I hope this isn't coming across arrogant or confusing, I just have trouble accepting who I am. If most ordinary people, and I know a lot of people will say there are no ordinary people but if nothing else there's definitely more ordinary than I am, if most ordinary people knew the things I've done, the drugs, the twisted set of morals I have, how I've abused my body, weird shit I've been into. They'd never want anything to do with me. And I find myself thinking about why I did those things to begin with, I keep coming back to the philosophy that.... you only live once right? And I don't think I'll live as long as most, on drugs or sober. And seeing as even when I try to live my life according to the way society says we're supposed to live, I still stand out, still feel rejected, it is so seductive to give in. To throw all caution to the wind and do whatever feels right for yourself. It's selfish, but I try not to hurt anyone who has never done anything to hurt me. And sometimes I feel like I have a right to be a bit selfish. Our whole lives are driven by the promise that if we're good people, work hard, have families, eventually it'll pay off when we have a loving family and our retirement.

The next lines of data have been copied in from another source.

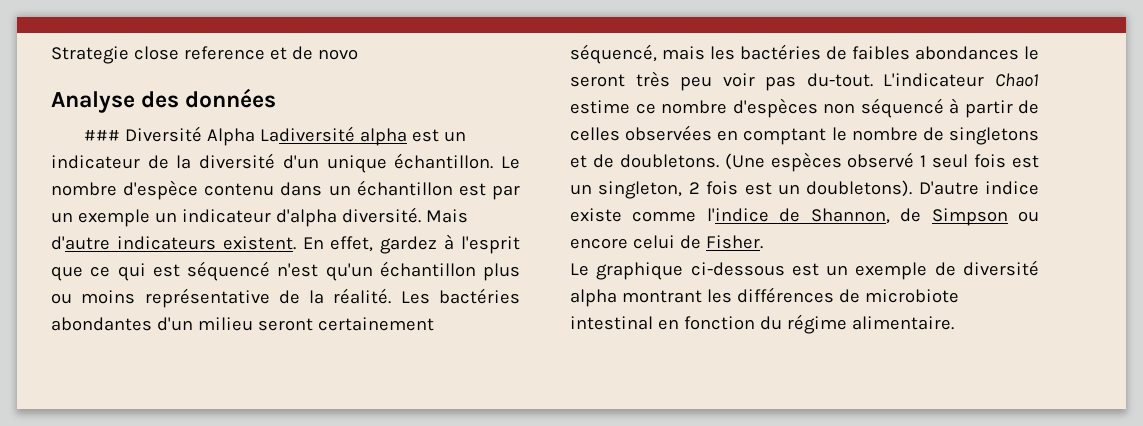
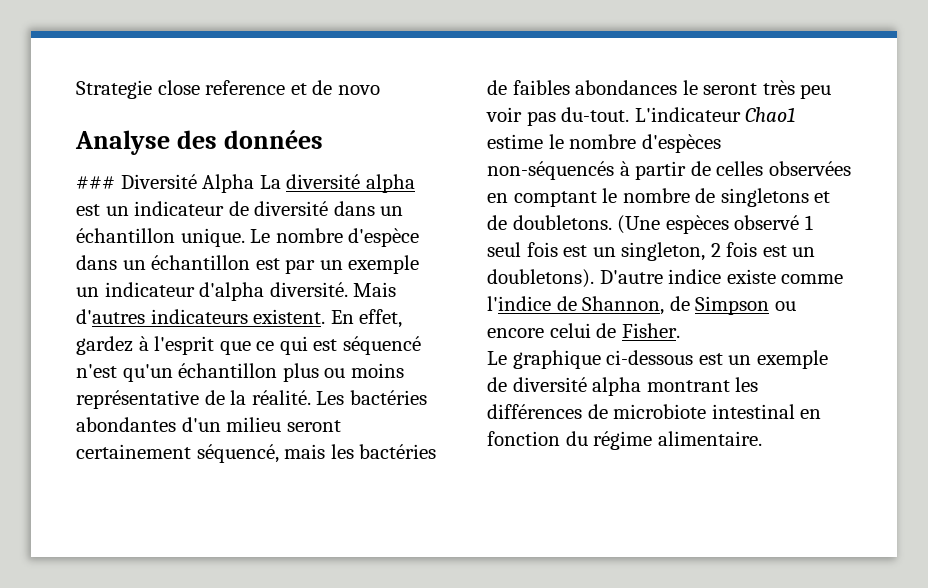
[259,126,355,142] Ladiversité -> [259,174,361,189] La diversité
[176,153,494,173] la diversité d'un unique échantillon. -> [254,201,404,216] [76,228,245,247] diversité dans un échantillon unique.
[204,183,275,196] contenu -> (420, 237) none
[51,236,110,250] d'autre -> [76,309,145,324] d'autres
[635,103,656,114] ce -> [548,134,564,149] le
[823,98,944,118] non séquencé -> [487,161,614,180] non-séquencés

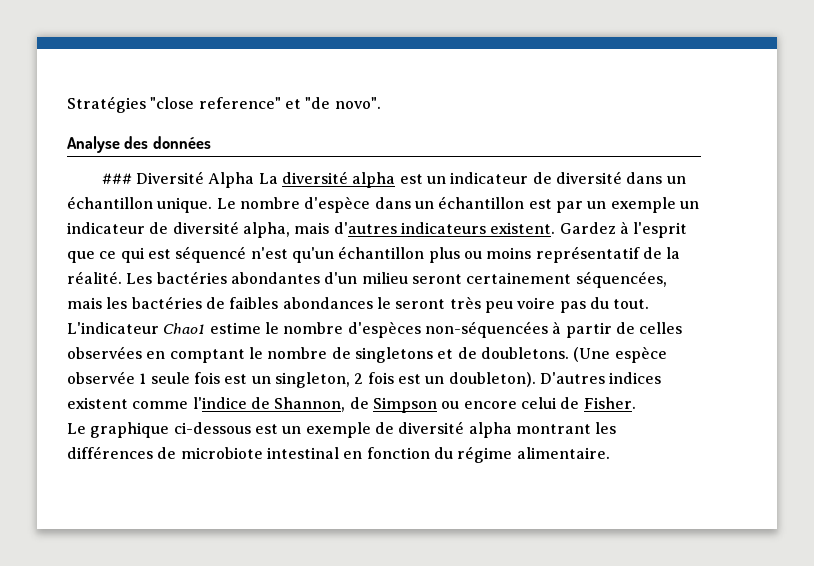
[76,80,380,99] Strategie close reference et de novo -> [67,96,381,113] Stratégies "close reference" et "de novo".
[199,282,397,301] [76,309,403,328] [76,336,133,355] d'alpha diversité. Mais d'autres indicateurs existent. En effet, gardez -> [149,221,616,238] de diversité alpha, mais d'autres indicateurs existent. Gardez
[76,390,199,409] représentative -> [535,246,640,263] représentatif
[196,444,279,463] séquencé, -> [575,271,667,288] séquencées,
[486,107,630,126] voir pas du-tout. -> [517,297,650,313] voire pas du tout.
[487,161,614,180] non-séquencés -> [424,321,548,338] non-séquencées
[665,215,813,234] [487,242,521,257] espèces observé 1 seul -> [614,347,667,363] [67,371,190,384] espèce observée 1 seule
[487,269,776,288] doubletons). D'autre indice existe -> [448,372,662,387] [67,397,128,409] doubleton). D'autres indices existent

But that's all crap, there's no certainty at all that that's how it will go when life's as fragile as it is. Why am I alive when I shouldn't be? Why do so many people so much more worthy and who had so much more to offer than me die in such senseless ways but I behave recklessly, impulsively, and yet am still here. I get the second chance that they should have had. How can I pretend the world is just when I know it's not. That the system works, that the propaganda's true, when I know it doesn't and isn't.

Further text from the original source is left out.